══ Excerpted data ══
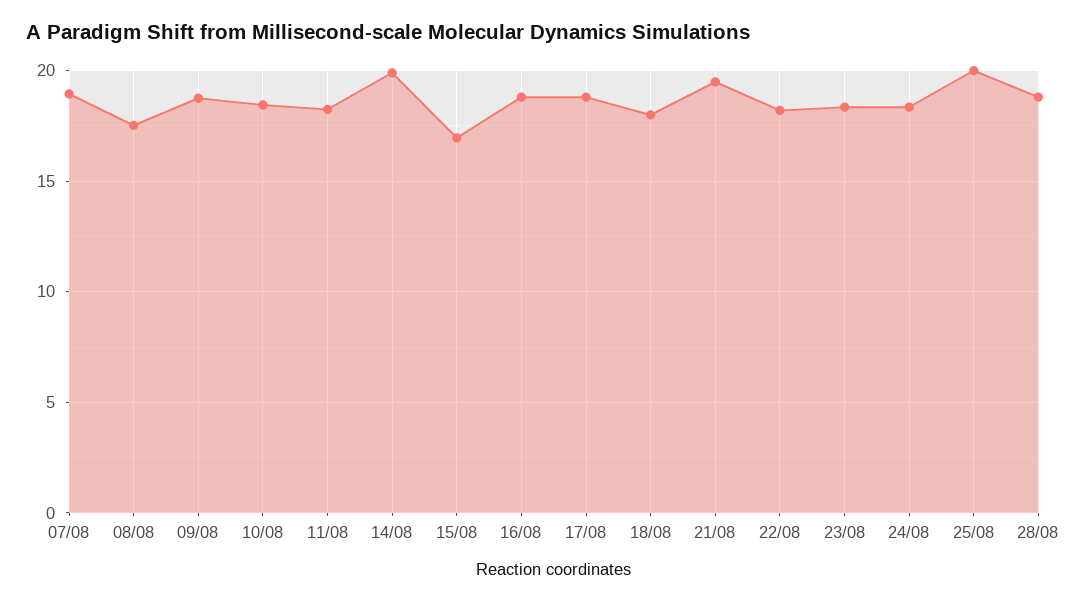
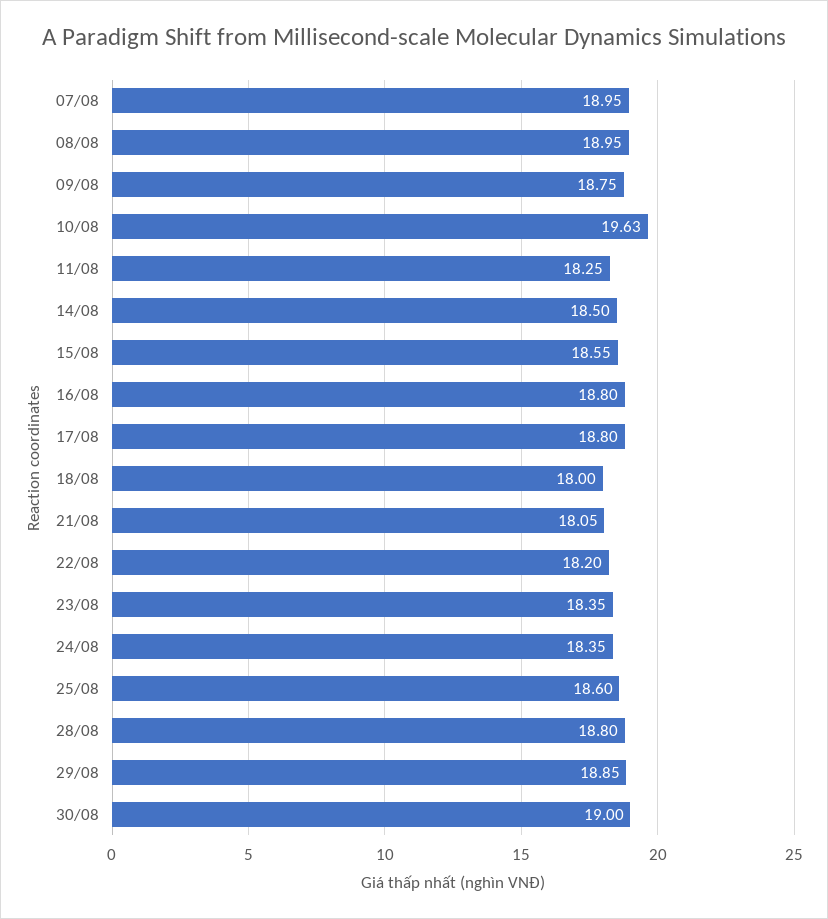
08/08: 17.5 -> 18.95
10/08: 18.5 -> 19.63
14/08: 20 -> 18.5
15/08: 17 -> 18.55
21/08: 19.5 -> 18.05
25/08: 20 -> 18.6
29/08: none -> 18.85
30/08: none -> 19

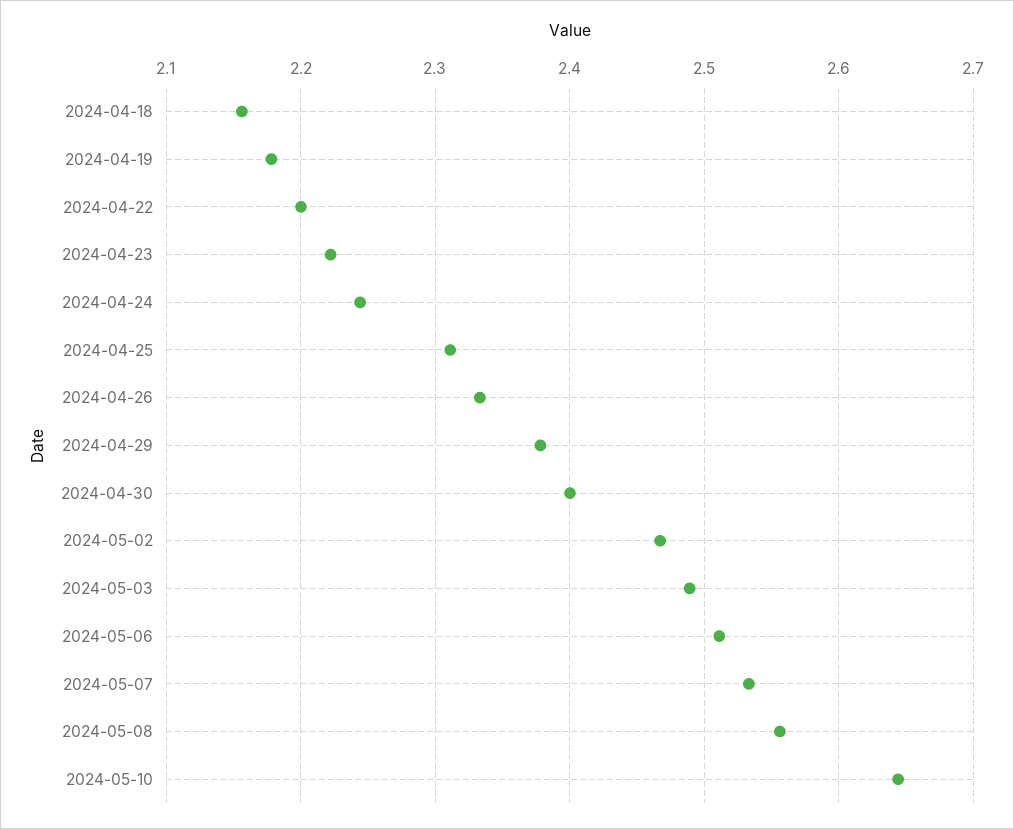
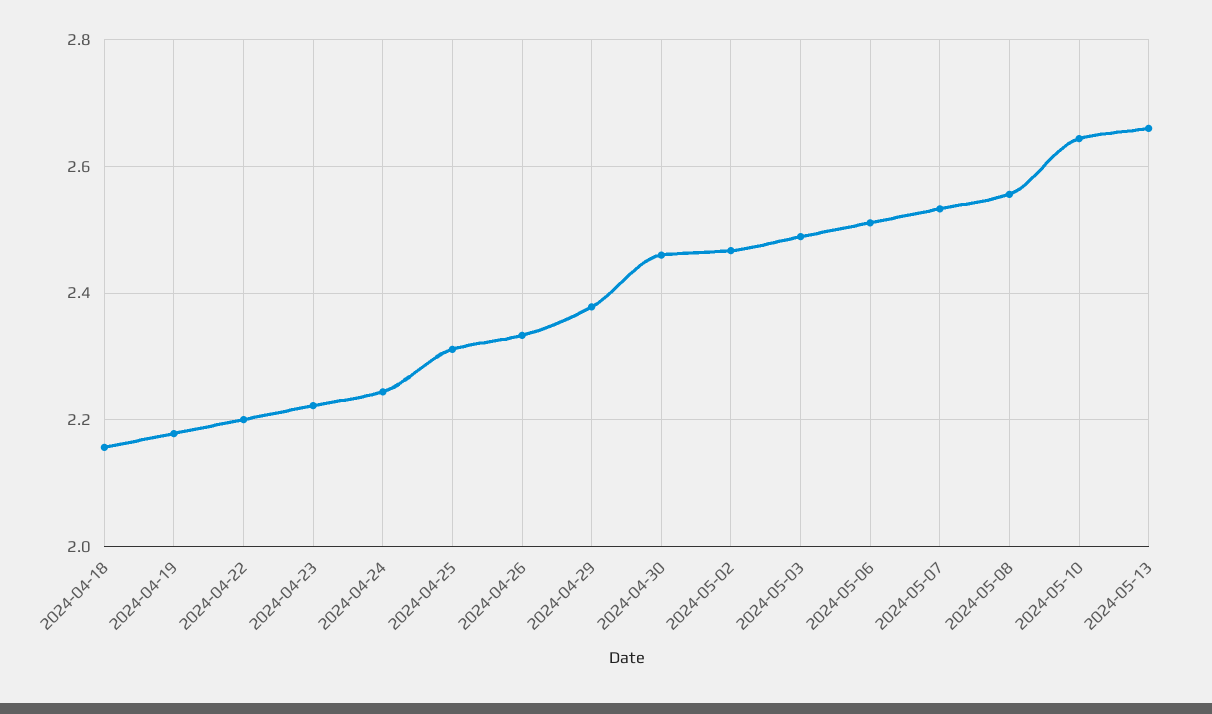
2024-04-30: 2.4 -> 2.46
2024-05-13: none -> 2.66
═══
→ **Requirement**: Filter the lines above, keeping and copying those that contain "none".

→ **Expected answer**:
29/08: none -> 18.85
30/08: none -> 19
2024-05-13: none -> 2.66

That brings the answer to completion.